▸ Task details
Lines with the word "bottom" are the ones wanted. Copy each of them from the entries below.

▸ Entries shown
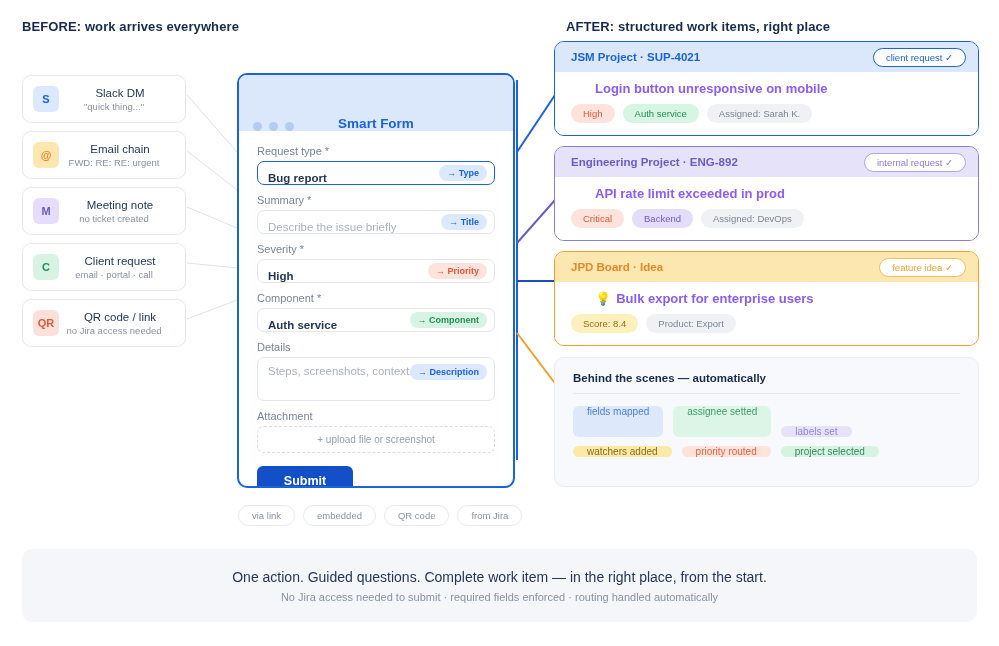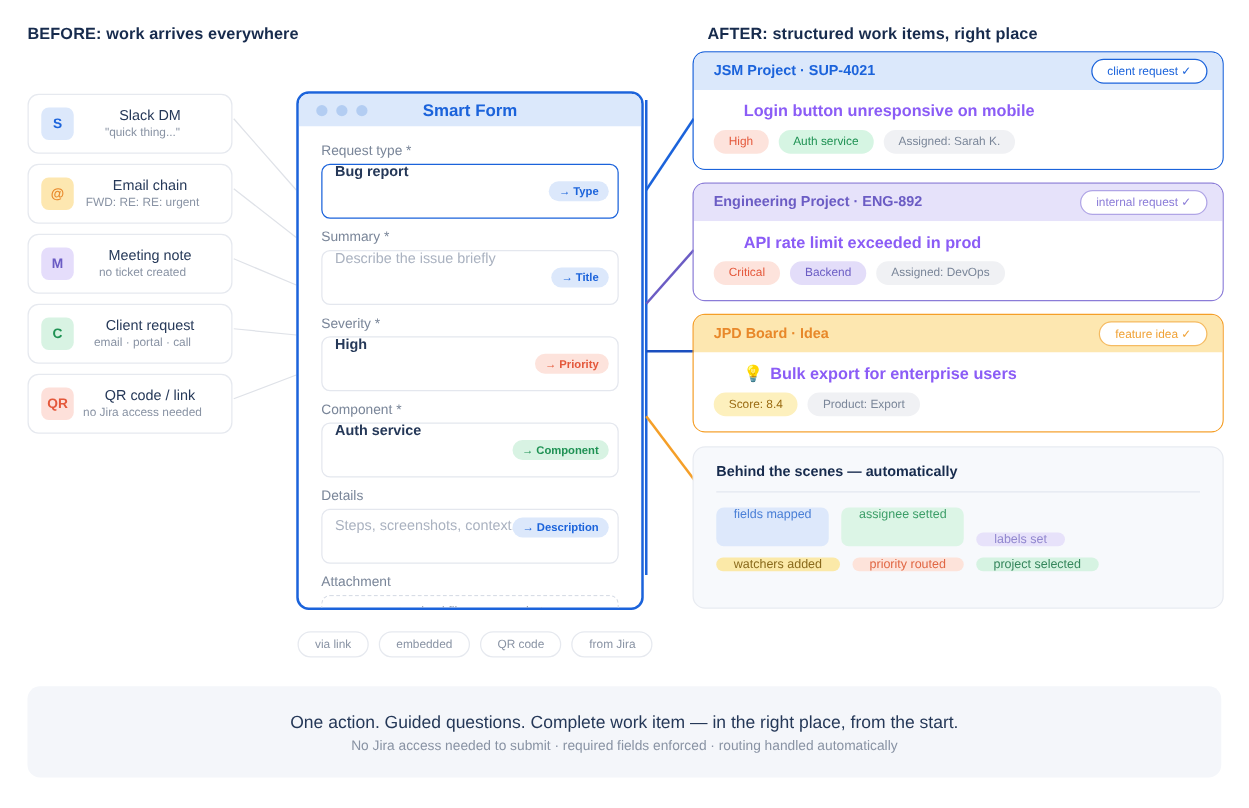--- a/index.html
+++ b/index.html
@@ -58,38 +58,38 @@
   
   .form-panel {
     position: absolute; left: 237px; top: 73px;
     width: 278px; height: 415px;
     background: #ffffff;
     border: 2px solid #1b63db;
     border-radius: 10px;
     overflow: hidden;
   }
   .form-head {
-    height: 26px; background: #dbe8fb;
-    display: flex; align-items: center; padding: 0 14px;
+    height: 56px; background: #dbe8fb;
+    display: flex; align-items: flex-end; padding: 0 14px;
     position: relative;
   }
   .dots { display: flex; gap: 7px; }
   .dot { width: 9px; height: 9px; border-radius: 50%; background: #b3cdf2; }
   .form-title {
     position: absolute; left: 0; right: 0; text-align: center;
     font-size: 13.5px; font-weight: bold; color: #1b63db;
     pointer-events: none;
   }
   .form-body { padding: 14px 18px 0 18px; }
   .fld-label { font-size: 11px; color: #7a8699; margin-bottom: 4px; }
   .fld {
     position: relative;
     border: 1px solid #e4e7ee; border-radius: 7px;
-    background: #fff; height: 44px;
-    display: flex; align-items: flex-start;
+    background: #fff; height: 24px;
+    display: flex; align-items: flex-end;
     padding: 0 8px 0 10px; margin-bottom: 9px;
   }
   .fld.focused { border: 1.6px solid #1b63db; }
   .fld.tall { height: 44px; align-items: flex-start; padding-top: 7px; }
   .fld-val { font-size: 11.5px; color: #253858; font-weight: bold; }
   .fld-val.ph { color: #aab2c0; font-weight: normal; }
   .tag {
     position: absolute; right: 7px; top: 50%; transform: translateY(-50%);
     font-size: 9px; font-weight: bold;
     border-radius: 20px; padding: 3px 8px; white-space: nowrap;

▸ Output below
   .fld-label { font-size: 11px; color: #7a8699; margin-bottom: 4px; }
     padding: 0 8px 0 10px; margin-bottom: 9px;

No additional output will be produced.